2) Limitations of model space:
In fact, for L1 and L2, we can write the following form:

That is, we limit the model space to a l1-ball of W. To facilitate visualization, we consider a two-dimensional case where the contour of the objective function can be drawn on the (W1, W2) plane, while the constraint becomes a norm ball with a radius of C on the plane. The first intersection of the contour line and the norm ball is the optimal solution:

Regularization of the preceding factor λ, which controls the size of the L-shape. λ, the larger the graph of L (the black box in the image above), the larger the figure of L, the smaller the graph, and the difference between the L1-ball and the L2-ball is that the L1 has a "corner" at the intersection with each axis, and the geodesic of the objective function, unless the position is very good, Most of the time they intersect in the corner. Notice that the position of the corner is sparse, for example, the intersection point in the graph has w1=0, while the higher dimension (imagine what the three-dimensional l1-ball is. In addition to the corners, there are many sides of the contour is also a large probability of becoming the first intersection of the place, and will produce sparsity. In contrast, the L2-ball has no such property, because there is no angle, so the probability that the first intersection occurs in a sparse position becomes very small. This intuitively explains why L1-regularization can produce sparsity, and the reason why l2-regularization does not work.
Therefore, one sentence summary is: L1 will tend to produce a small number of features, while the other features are 0, and L2 will choose more features, these features will be close to 0. Lasso is very useful in feature selection, and ridge is just a rule. selection of the regularization parameter λ

λ is a super parameter, the larger the λ, the more important the rule term is than the model training error, that is to say, we would prefer our model to meet our constrained Ω (w) characteristics, compared to the model to fit our data. But generalization performance is not a simple function of λ, it has a lot of local maximum value, and it has a large search space.
Therefore, the first is to try a lot of experience, and the other is to choose by analyzing our model. That is, before training, we probably calculate the value of the loss item at this time. What is the value of Ω (W). Then to determine our λ for their proportions, this heuristic approach narrows our search space. The other most common approach is cross-validation of validation.
For L1, the larger the λ, the easier it is for f (x) to take the minimum value at x=0.
The larger the l2,λ, the lower the gradient, the faster the θj attenuation, the smaller the radius of the L2 circle, and the smaller the parameters when the maximum value of the cost function is finally obtained.

Resources:
Norm rule in machine learning (i) L0, L1 and L2 norm (very well written)
Norm rule in machine learning (II.) kernel norm and rule item parameter selection
Machine Learning Note 4 regularization
Hangyuan Li "Statistical Learning method"
"PRML"
Ng's Machine learning video

Contact Us

The content source of this page is from Internet, which doesn't represent Alibaba Cloud's opinion; products and services mentioned on that page don't have any relationship with Alibaba Cloud. If the content of the page makes you feel confusing, please write us an email, we will handle the problem within 5 days after receiving your email.

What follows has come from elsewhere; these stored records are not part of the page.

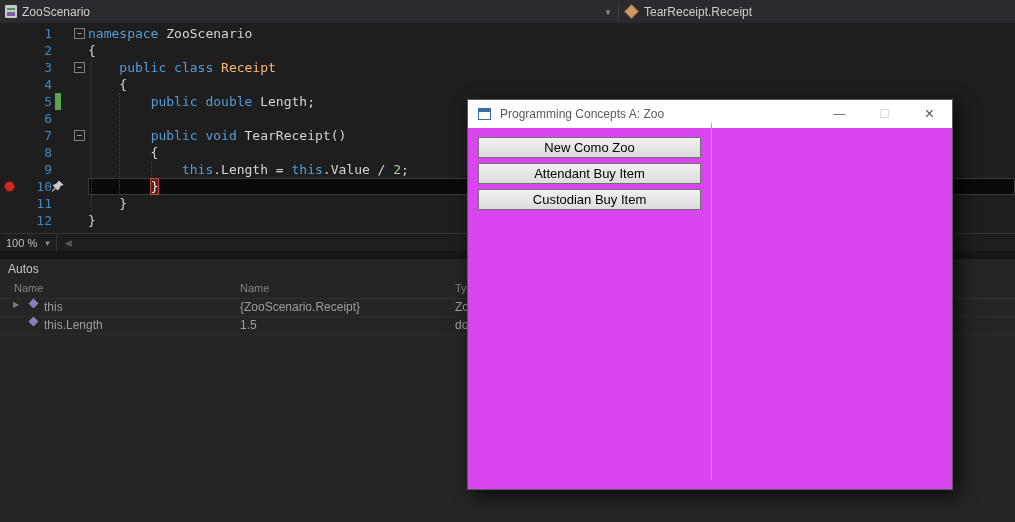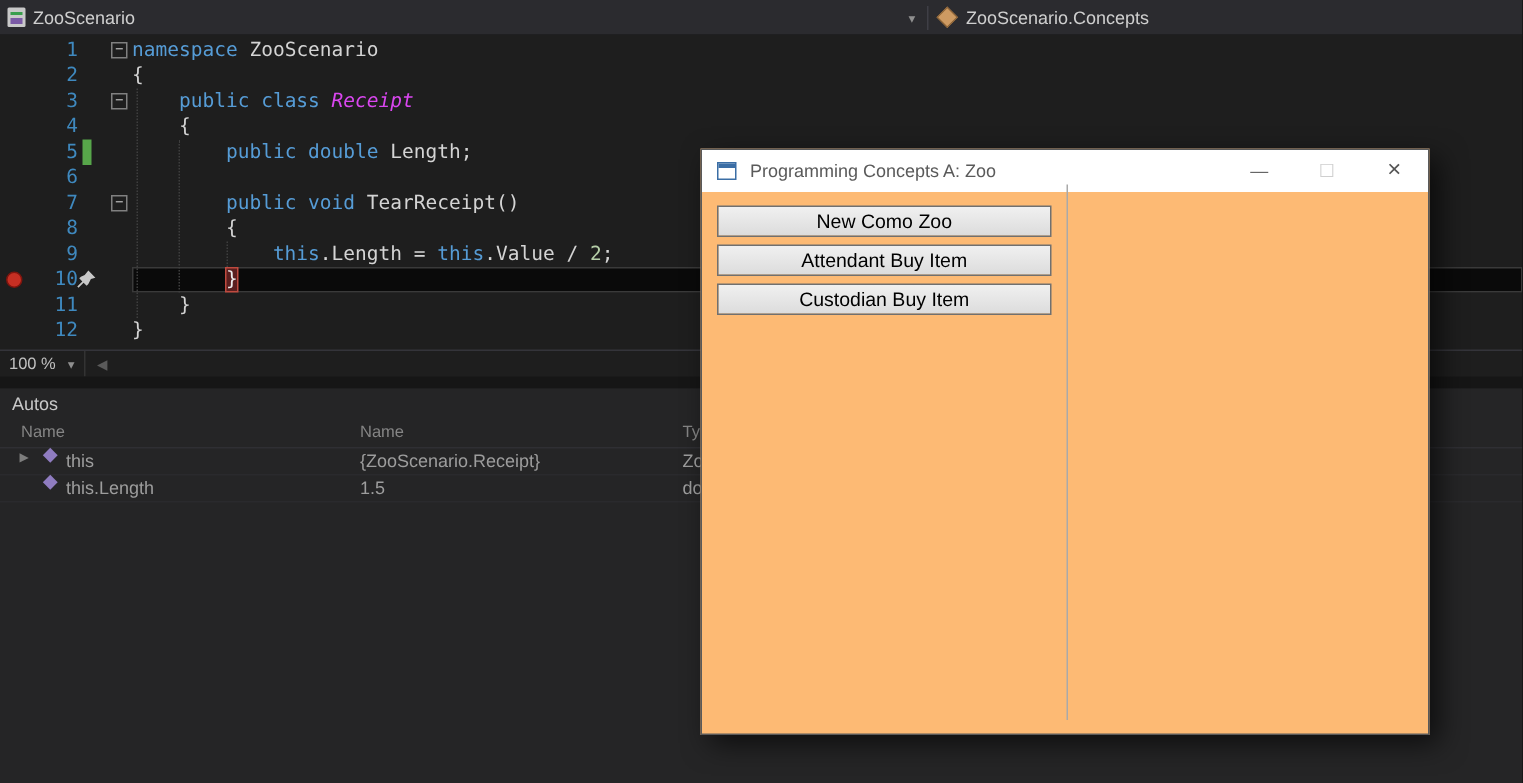--- a/index.html
+++ b/index.html
@@ -92,7 +92,7 @@
     <div class="nav-divider"></div>
     <div class="nav-right">
       <span class="class-icon"></span>
-      <span>ZooScenario.Concepts</span>
+      <span>TearReceipt.Receipt</span>
     </div>
   </div>
 

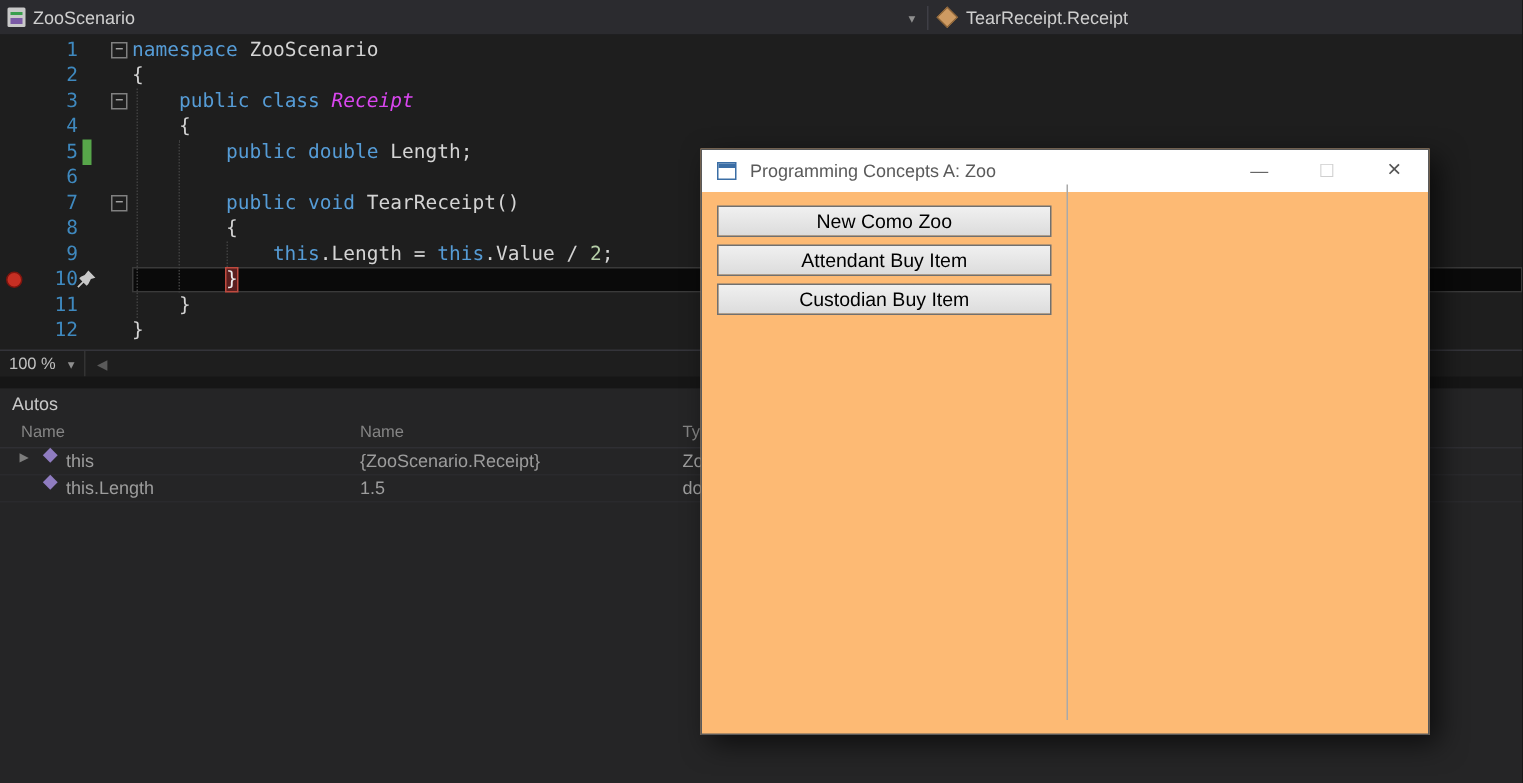--- a/index.html
+++ b/index.html
@@ -35,7 +35,7 @@
            text-align:center;box-sizing:border-box;background:#1e1e1e;}
   .code{flex:1;color:#d4d4d4;}
   .cl.current .code{background:#0a0a0a;box-shadow:inset 0 0 0 1px #3a3a3a;}
-  .kw{color:#569cd6;} .ty{color:#d946ef;font-style:italic;} .nu{color:#b5cea8;} .pl{color:#d4d4d4;}
+  .kw{color:#569cd6;} .ty{color:#fdba74;} .nu{color:#b5cea8;} .pl{color:#d4d4d4;}
   .bp{background:#5a1f1f;color:#ececec;box-shadow:0 0 0 1px #bf4a3f;}
   .pin{position:absolute;left:50px;top:1px;width:15px;height:15px;z-index:3;}
   .guide{position:absolute;width:0;border-left:1px dotted #3e3e3e;}

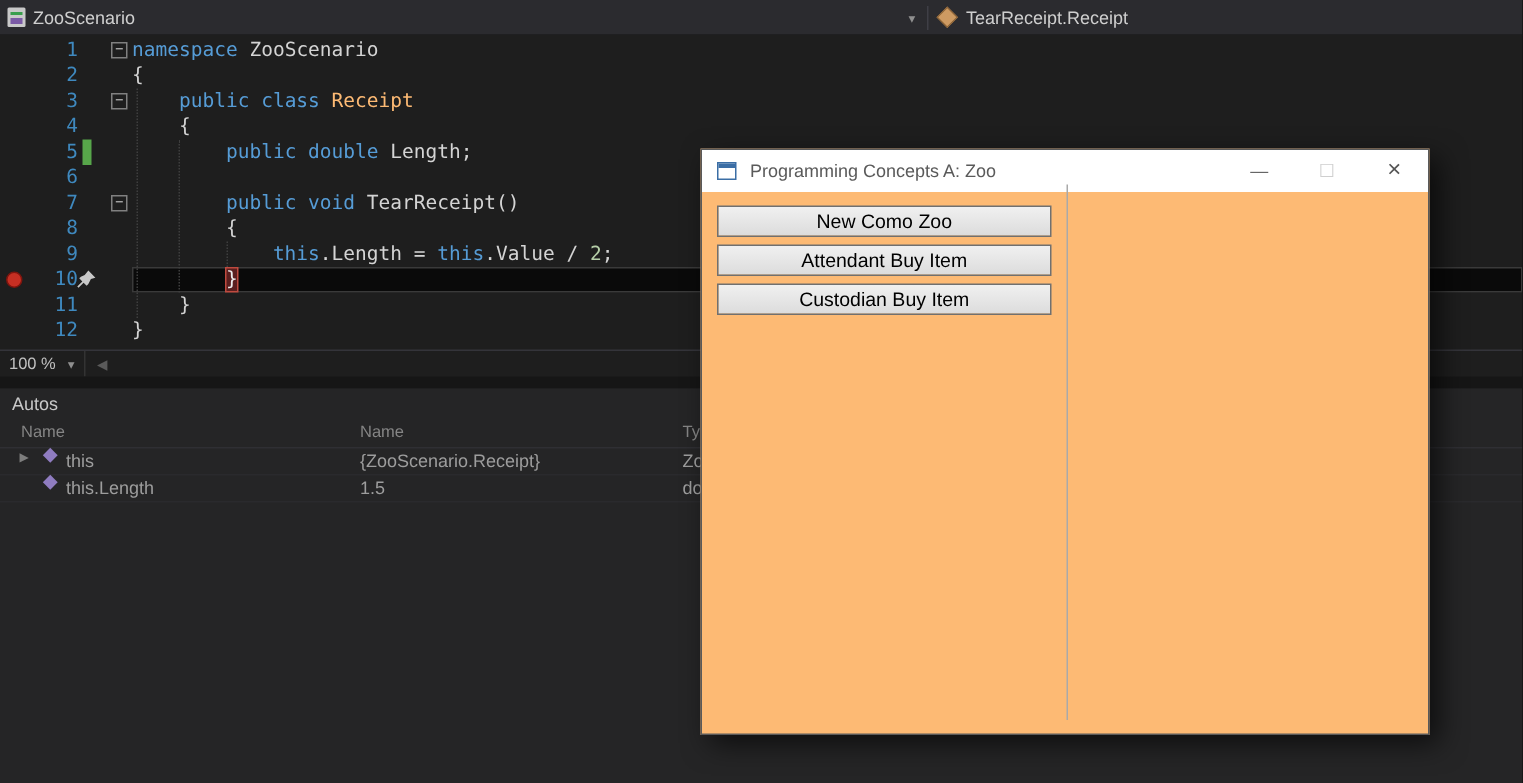--- a/index.html
+++ b/index.html
@@ -63,7 +63,7 @@
   .a-name{left:44px;} .a-value{left:240px;} .a-type{left:455px;text-align:right;}
 
   
-  .zoo-window{position:absolute;left:467px;top:99px;width:486px;height:391px;background:#fdba74;
+  .zoo-window{position:absolute;left:467px;top:99px;width:486px;height:391px;background:#d946ef;
               border:1px solid #5a5a5a;box-sizing:border-box;box-shadow:6px 6px 18px rgba(0,0,0,.65);}
   .zoo-titlebar{height:28px;display:flex;align-items:center;position:relative;background:#ffffff;}
   .zoo-icon{margin-left:10px;width:13px;height:12px;border:1px solid #3b6ea5;box-sizing:border-box;position:relative;background:#fff;}

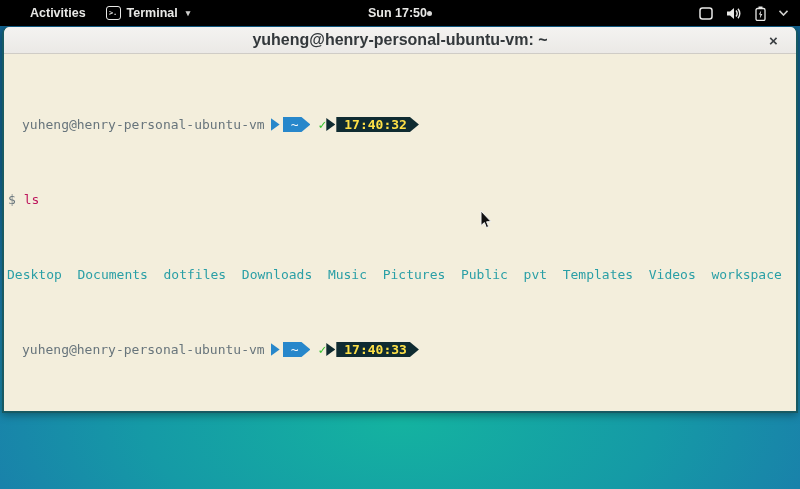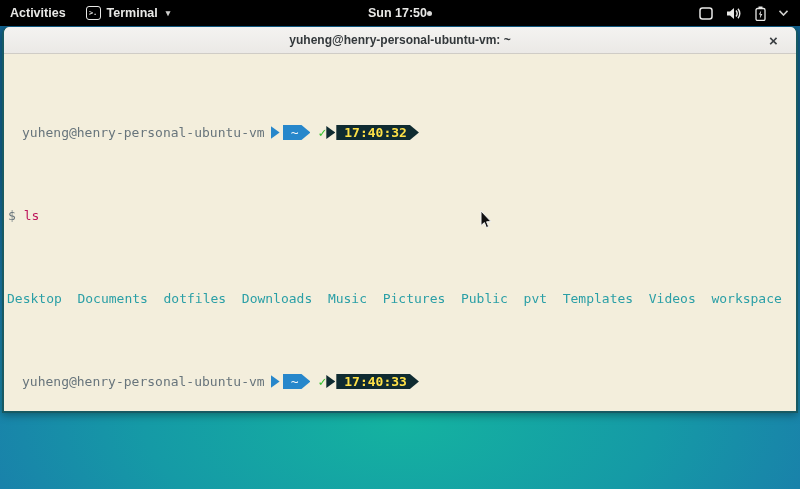--- a/index.html
+++ b/index.html
@@ -17,7 +17,7 @@
     background:#000; color:#e8e8e6; display:flex; align-items:center;
     font-size:12.5px; z-index:30;
   }
-  .tb-left { display:flex; align-items:center; gap:14px; padding-left:4px; }
+  .tb-left { display:flex; align-items:center; gap:14px; padding-left:24px; }
   .activities { font-weight:600; padding:2px 6px; cursor:default; }
   .appmenu { display:flex; align-items:center; gap:6px; font-weight:700; }
   .term-icon {

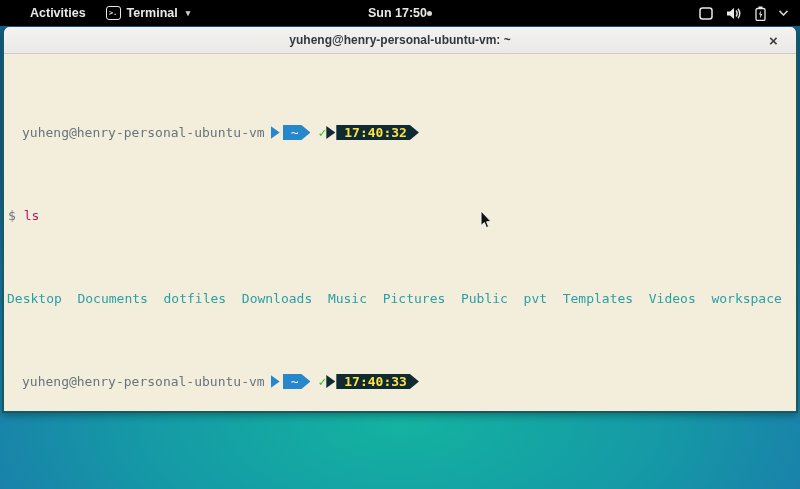--- a/index.html
+++ b/index.html
@@ -53,7 +53,7 @@
     display:flex; align-items:center; justify-content:center;
     position:relative;
   }
-  .title { font-size:12px; font-weight:700; color:#33383b; }
+  .title { font-size:16px; font-weight:700; color:#33383b; }
   .close-btn {
     position:absolute; right:12px; top:3px; width:21px; height:21px;
     display:flex; align-items:center; justify-content:center;

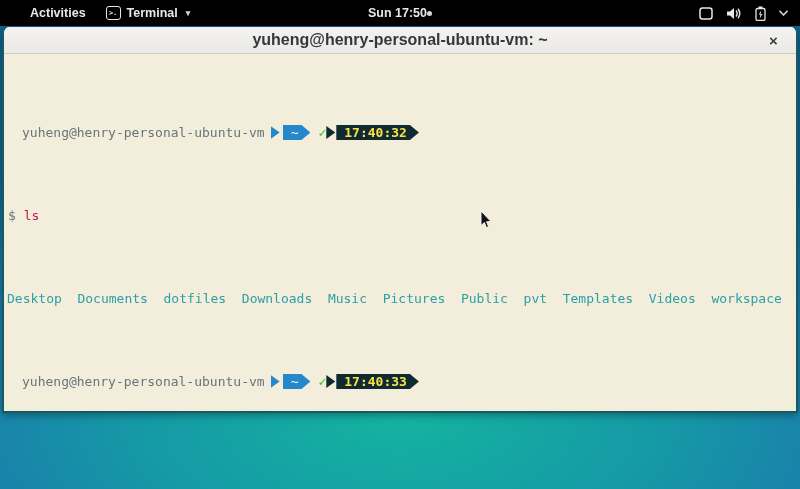--- a/index.html
+++ b/index.html
@@ -67,7 +67,7 @@
     font-size:13px; line-height:15px; color:#68757c;
     padding-top:3px; white-space:pre; overflow:hidden;
   }
-  .row { height:15px; display:flex; align-items:center;margin-top:8px; }
+  .row { height:15px; display:flex; align-items:center; }
   .prompt-row { padding-left:18px; }
   .cmd-row { padding-left:4px; }
   .ls-row { padding-left:3px; color:#2a9fa6; }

If you find any instances of plagiarism from the community, please send an email to: info-contact@alibabacloud.com and provide relevant evidence. A staff member will contact you within 5 working days.

A Free Trial That Lets You Build Big!

Start building with 50+ products and up to 12 months usage for Elastic Compute Service

  • Sales Support

    1 on 1 presale consultation

  • After-Sales Support

    24/7 Technical Support 6 Free Tickets per Quarter Faster Response

  • Alibaba Cloud offers highly flexible support services tailored to meet your exact needs.